Was der Super Bowl mit den «Basel endgame rules» zu tun hat
Dass die Schweiz mit der Implementierung von Basel III final allein auf weiter Flur ist, liegt offenbar auch daran, dass die Arbeit der Bankenlobby in anderen Ländern stärker gewirkt hat. Die ZKB verweist nämlich darauf, dass die US-Banken gegen die dort als «Basel endgame rules» bekannte Regulierung Werbung im Finale des American-Football (Super Bowl) geschaltet haben.
Die Schweizerische Bankiervereinigung (SBVg) hat bekanntlich wiederholt Bedenken gegen einen helvetischen Alleingang geäussert. So lehnte sie bereits Ende 2022 ein Vorpreschen der Schweiz ab und zeigte sich im Juni 2024, als der Bundesrat die Umsetzung per Anfang 2025 beschloss, entsprechend «irritiert». Vielleicht muss sie künftig doch härtere Kampagnen fahren, wie in den USA das Financial Services Forum mit «Another bill Americans can't afford»

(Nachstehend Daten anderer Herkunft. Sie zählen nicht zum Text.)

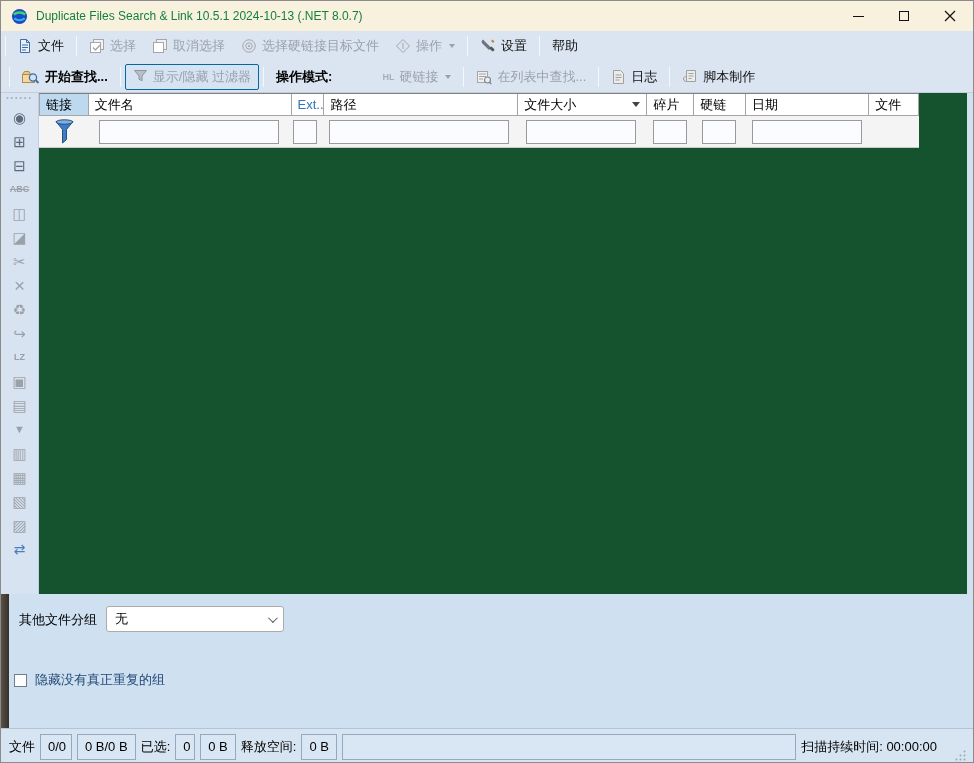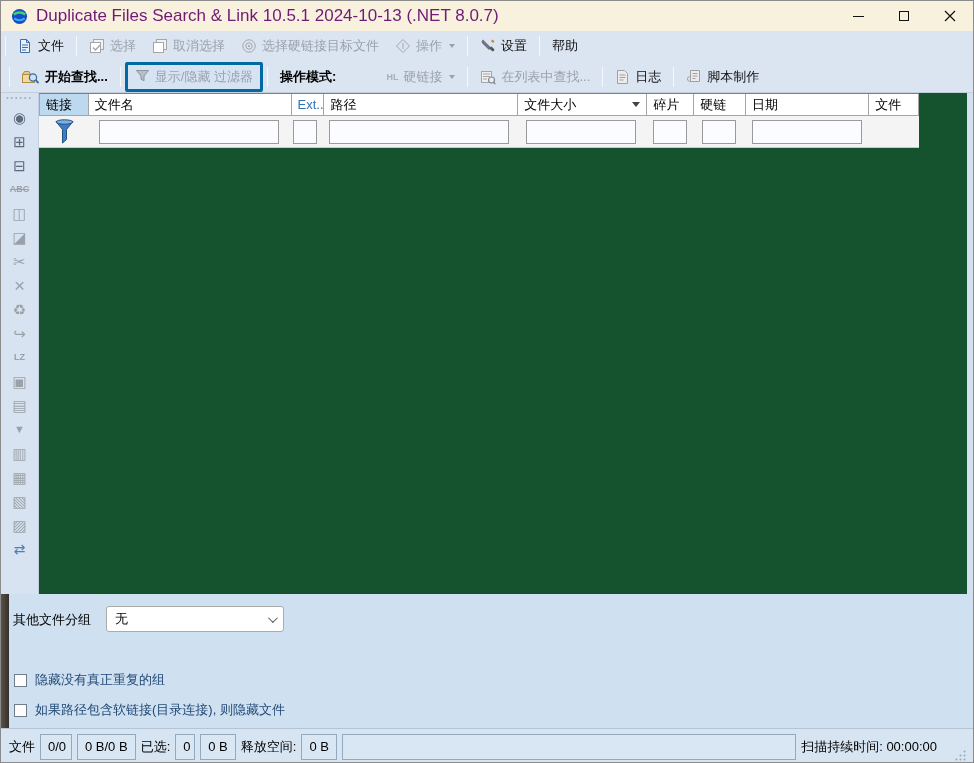--- a/index.html
+++ b/index.html
@@ -3,37 +3,37 @@
 <meta charset="utf-8">
 <style>
   * { margin:0; padding:0; box-sizing:border-box; }
   html,body { width:974px; height:763px; }
   body { font-family:"Liberation Sans","DejaVu Sans",sans-serif; font-size:13px; color:#1a1a1a; }
   .window { width:974px; height:763px; border:1px solid #8b8b8b; display:flex; flex-direction:column; background:#dbe5f1; overflow:hidden; }
 
   
   .titlebar { height:30px; background:#f8f1de; display:flex; align-items:center; padding:0 0 0 10px; flex:0 0 auto; }
   .app-icon { width:17px; height:17px; margin-right:8px; }
-  .title-text { font-size:17px; color:#701a75; flex:1 1 auto; white-space:nowrap; }
+  .title-text { font-size:12px; color:#15803d; flex:1 1 auto; white-space:nowrap; }
   .win-controls { display:flex; align-items:center; height:100%; }
   .winbtn { width:46px; height:100%; display:flex; align-items:center; justify-content:center; cursor:default; }
   .glyph-min { width:11px; height:1px; background:#111; display:block; }
   .glyph-max { width:10px; height:10px; border:1px solid #111; display:block; }
 
   
   .menubar, .toolbar2 { background:#dbe5f1; display:flex; align-items:center; flex:0 0 auto; }
   .menubar { height:30px; padding-left:4px; }
   .toolbar2 { height:32px; padding-left:8px; border-bottom:1px solid #c3cedd; }
   .tb-item { display:flex; align-items:center; gap:5px; padding:3px 7px; border:1px solid transparent; border-radius:2px; white-space:nowrap; }
   .tb-item.enabled { color:#111; }
   .tb-item.disabled { color:#9aa1ab; }
   .tb-item.bold { font-weight:bold; color:#000; }
   .tb-sep { width:1px; height:20px; background:#b9c4d3; border-right:1px solid #f4f8fd; margin:0 4px; }
   .tb-grip { width:1px; height:20px; background:#b9c4d3; border-right:1px solid #f4f8fd; margin:0 3px 0 0; }
-  .tb-item.focus-btn { border:3px solid #0369a1; background:#d6e3f3; }
+  .tb-item.focus-btn { border:1px solid #0369a1; background:#d6e3f3; }
   .chev-down { width:0; height:0; border-left:3.5px solid transparent; border-right:3.5px solid transparent; border-top:4px solid #9aa1ab; margin-left:2px; }
   .mode-label { font-weight:bold; color:#000; padding:3px 4px 3px 8px; }
   .hl-badge { font-size:9px; font-weight:bold; color:#a7aeb8; line-height:8px; text-align:center;margin-left:38px; }
 
   
   .content-row { flex:0 0 501px; display:flex; background:#dcdcdc; }
   .side-toolbar { flex:0 0 38px; background:#d8e3f1; border-right:1px solid #c0cfe2; display:flex; flex-direction:column; align-items:center; padding-top:2px; }
   .grip-dots { color:#a4afbd; font-size:7px; letter-spacing:2px; line-height:6px; margin-bottom:4px; }
   .side-ico { width:28px; height:24px; display:flex; align-items:center; justify-content:center; color:#9aa1a8; font-size:15px; line-height:1; flex:0 0 auto; }
   .side-ico.dark { color:#5c6b7c; }
@@ -49,21 +49,21 @@
   .hcell .sort-arrow { margin-left:auto; width:0; height:0; border-left:4px solid transparent; border-right:4px solid transparent; border-top:5px solid #444; }
   .hcell.ext { color:#2e75b6; }
 
   .filter-row { display:flex; align-items:center; width:880px; height:32px; background:#f4f4f4; border-bottom:1px solid #c9c9c9; }
   .fcell { height:100%; display:flex; align-items:center; justify-content:center; }
   .fcell input { height:24px; background:#fafcff; border:1px solid #9a9a9a; font-family:inherit; font-size:12px; padding:0 3px; }
 
   
   .bottom-panel { flex:0 0 134px; background:#cfe0f1; position:relative; }
   .dark-strip { position:absolute; left:0; top:0; bottom:0; width:8px; background:linear-gradient(90deg,#5b5248,#36302b); }
-  .group-label { position:absolute; left:12px; top:17px; color:#000; }
+  .group-label { position:absolute; left:18px; top:17px; color:#000; }
   .combo { position:absolute; left:105px; top:12px; width:178px; height:26px; background:#fff; border:1px solid #ababab; border-radius:3px; display:flex; align-items:center; padding:0 8px; color:#000; }
   .combo .chev { margin-left:auto; width:7px; height:7px; border-right:1.5px solid #5a5a5a; border-bottom:1.5px solid #5a5a5a; transform:rotate(45deg) translateY(-2px); }
   .chk-row { position:absolute; left:13px; display:flex; align-items:center; gap:8px; color:#234a77; }
   .chk-row.r1 { top:670px; } .chk-row.r2 { top:700px; }
   .chk-box { width:13px; height:13px; background:#fdfdfd; border:1px solid #707c8c; flex:0 0 auto; }
 
   
   .statusbar { flex:0 0 36px; background:#d7e4f2; border-top:1px solid #b5c4d4; display:flex; align-items:center; padding:0 6px 0 8px; gap:5px; }
   .sb-label { color:#000; white-space:nowrap; }
   .sb-cell { border:1px solid #93a9c0; height:26px; display:flex; align-items:center; padding:0 7px; color:#000; white-space:nowrap; background:#d9e6f4; }
@@ -288,24 +288,20 @@
     <div class="dark-strip"></div>
     <span class="group-label">其他文件分组</span>
     <div class="combo">
       <span>无</span>
       <span class="chev"></span>
     </div>
     <div class="chk-row r1" style="top:77px">
       <span class="chk-box"></span>
       <span>隐藏没有真正重复的组</span>
     </div>
-    <div class="chk-row r2" style="top:107px">
-      <span class="chk-box"></span>
-      <span>如果路径包含软链接(目录连接), 则隐藏文件</span>
-    </div>
   </div>
 
   <div class="statusbar">
     <span class="sb-label">文件</span>
     <span class="sb-cell" style="width:32px">0/0</span>
     <span class="sb-cell">0 B/0 B</span>
     <span class="sb-label">已选:</span>
     <span class="sb-cell" style="width:20px">0</span>
     <span class="sb-cell">0 B</span>
     <span class="sb-label">释放空间:</span>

UBS-Kapitaldiskussion ist auch für andere Banken relevant
Zurück zur Studie: Die ZKB geht zudem davon aus, dass der Ausgang der Diskussion um die künftigen Eigenmittelanforderungen für die UBS nicht nur für die Grossbank relevant ist, sondern auch Folgen für andere Schweizer Banken haben könnte.
Wer also als Manager einer Schweizer (Nicht-Gross-)Bank glaubt, dass ihn die ganze Eigenkapitaldebatte nichts angeht (und vielleicht sogar leichte Schadenfreude verspürt), könnte bald unsanft aus seiner Traumwelt gerissen werden.